Start of Block
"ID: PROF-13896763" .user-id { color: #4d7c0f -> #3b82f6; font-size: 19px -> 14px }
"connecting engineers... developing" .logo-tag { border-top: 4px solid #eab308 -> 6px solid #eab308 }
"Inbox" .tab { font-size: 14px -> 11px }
End of Block
Start of Block
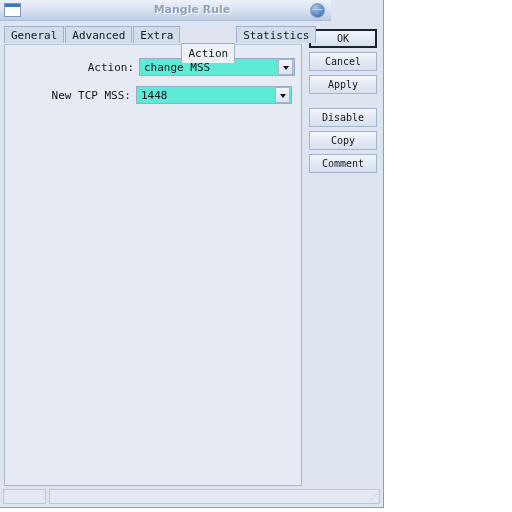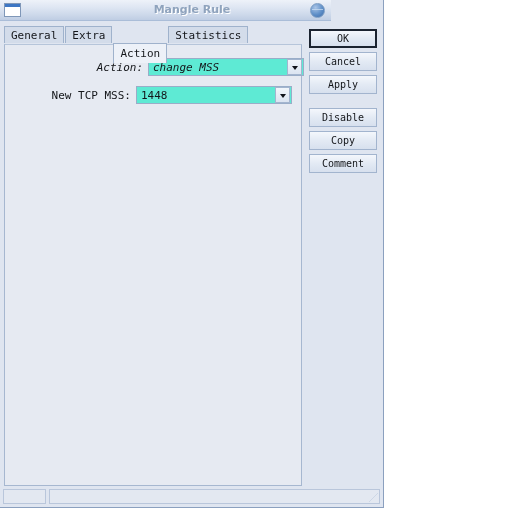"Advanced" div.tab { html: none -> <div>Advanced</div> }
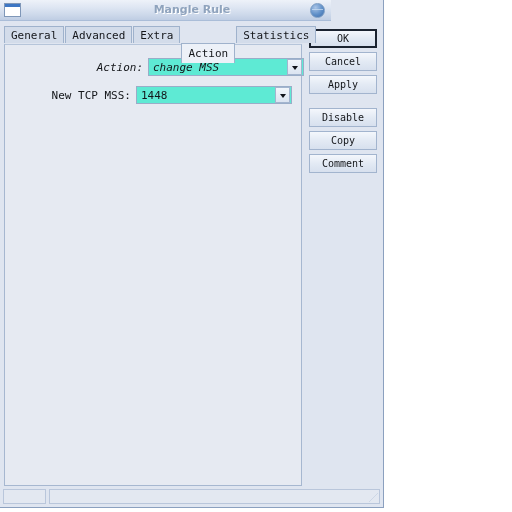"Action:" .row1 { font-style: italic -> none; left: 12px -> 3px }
End of Block
Start of Block
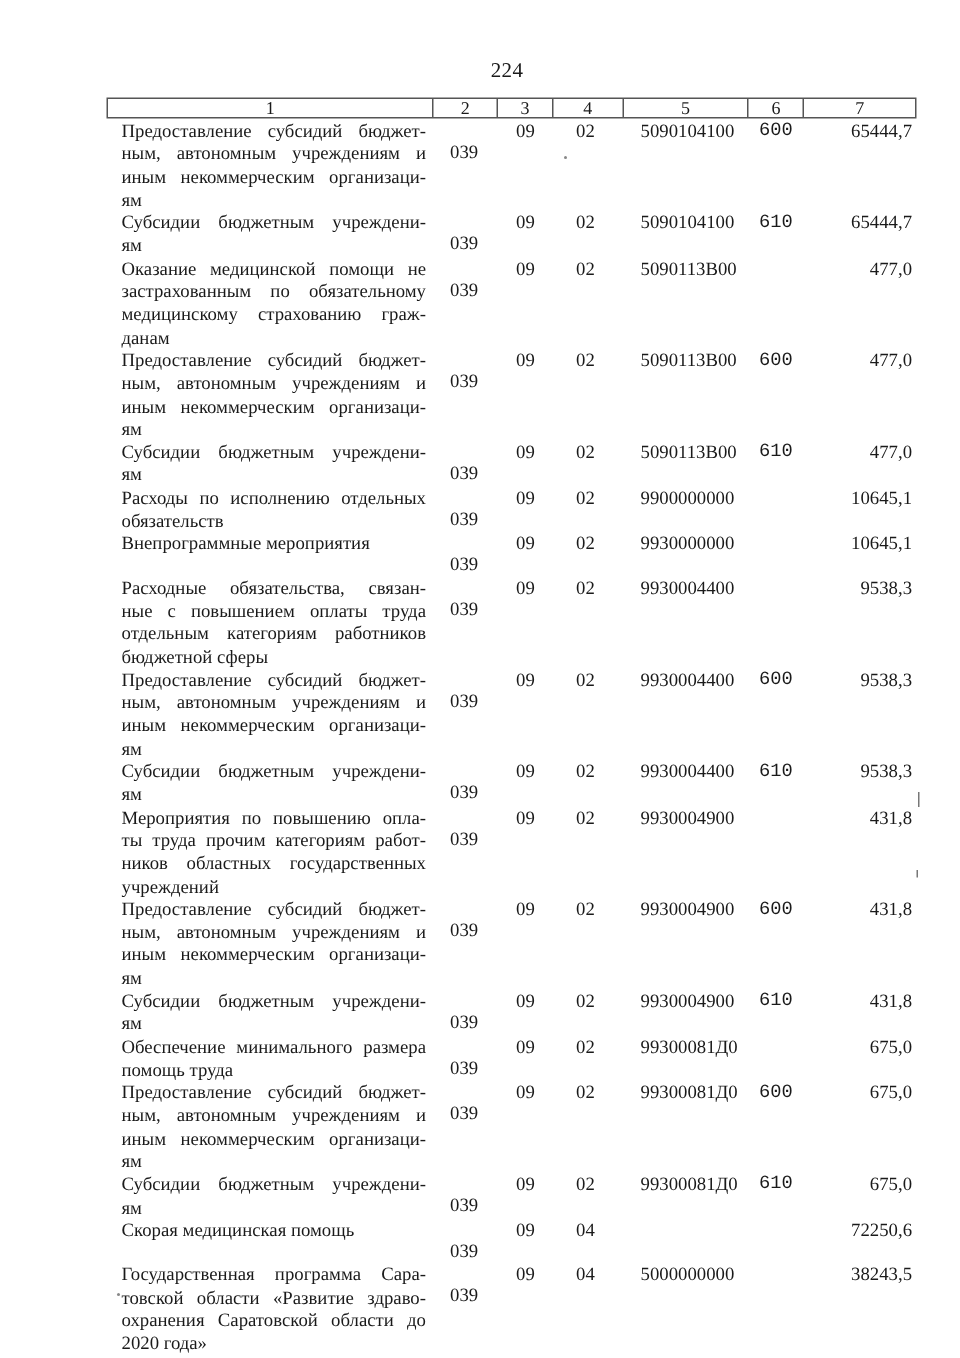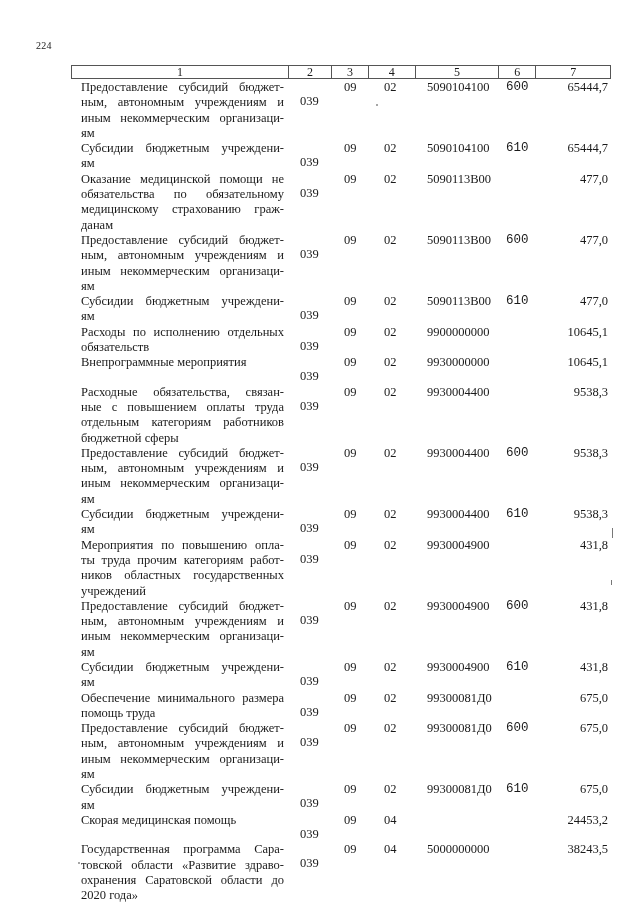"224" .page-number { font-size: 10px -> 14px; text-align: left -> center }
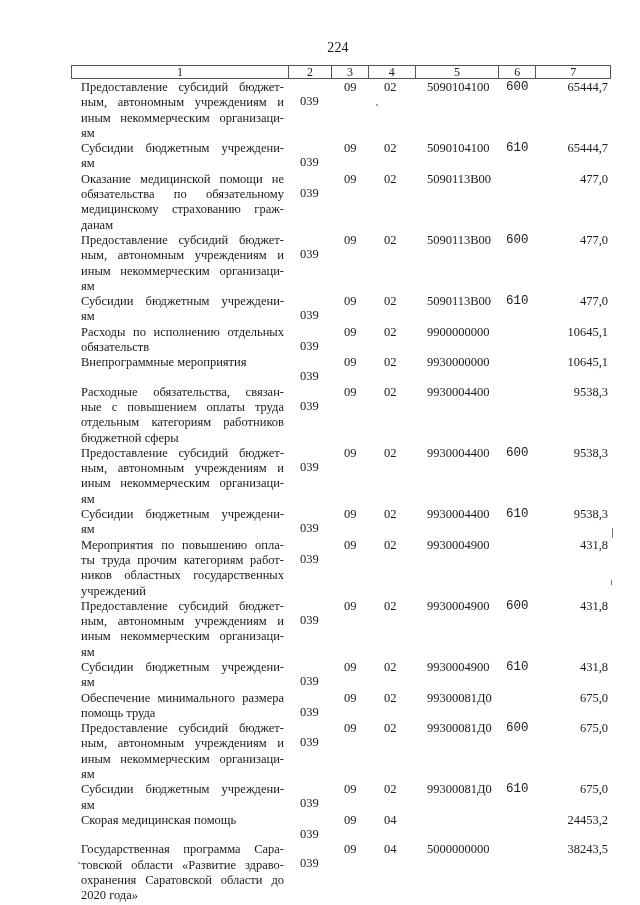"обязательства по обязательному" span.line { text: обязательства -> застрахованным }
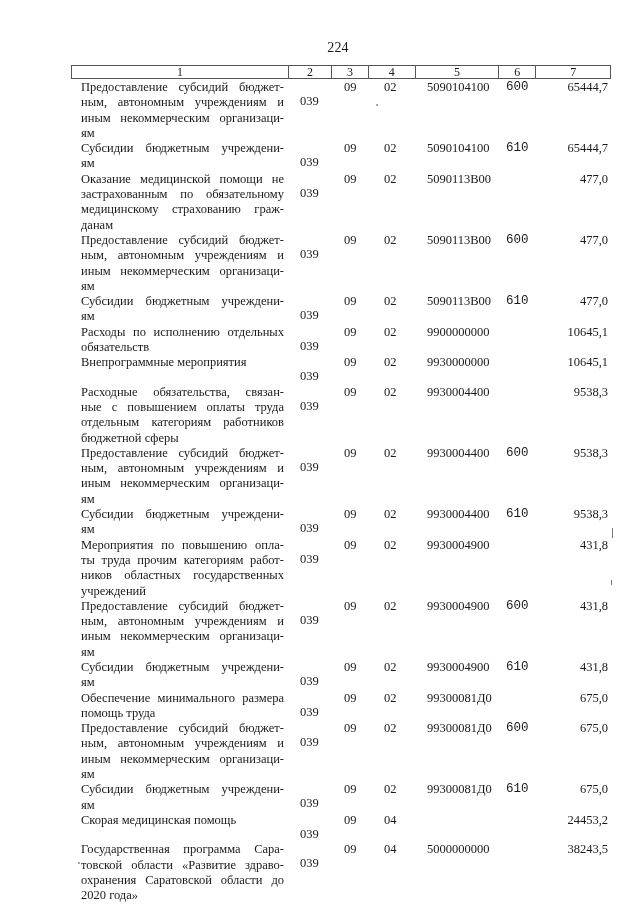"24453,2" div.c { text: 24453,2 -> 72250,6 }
End of Block
▸ The task: Working from the material above, retype exactly the lines from the one with "color: #4d7c0f ->" through the one with "font-size: 14px ->", both included, and only those lines.

▸ Reply to the exercise:
"ID: PROF-13896763" .user-id { color: #4d7c0f -> #3b82f6; font-size: 19px -> 14px }
"connecting engineers... developing" .logo-tag { border-top: 4px solid #eab308 -> 6px solid #eab308 }
"Inbox" .tab { font-size: 14px -> 11px }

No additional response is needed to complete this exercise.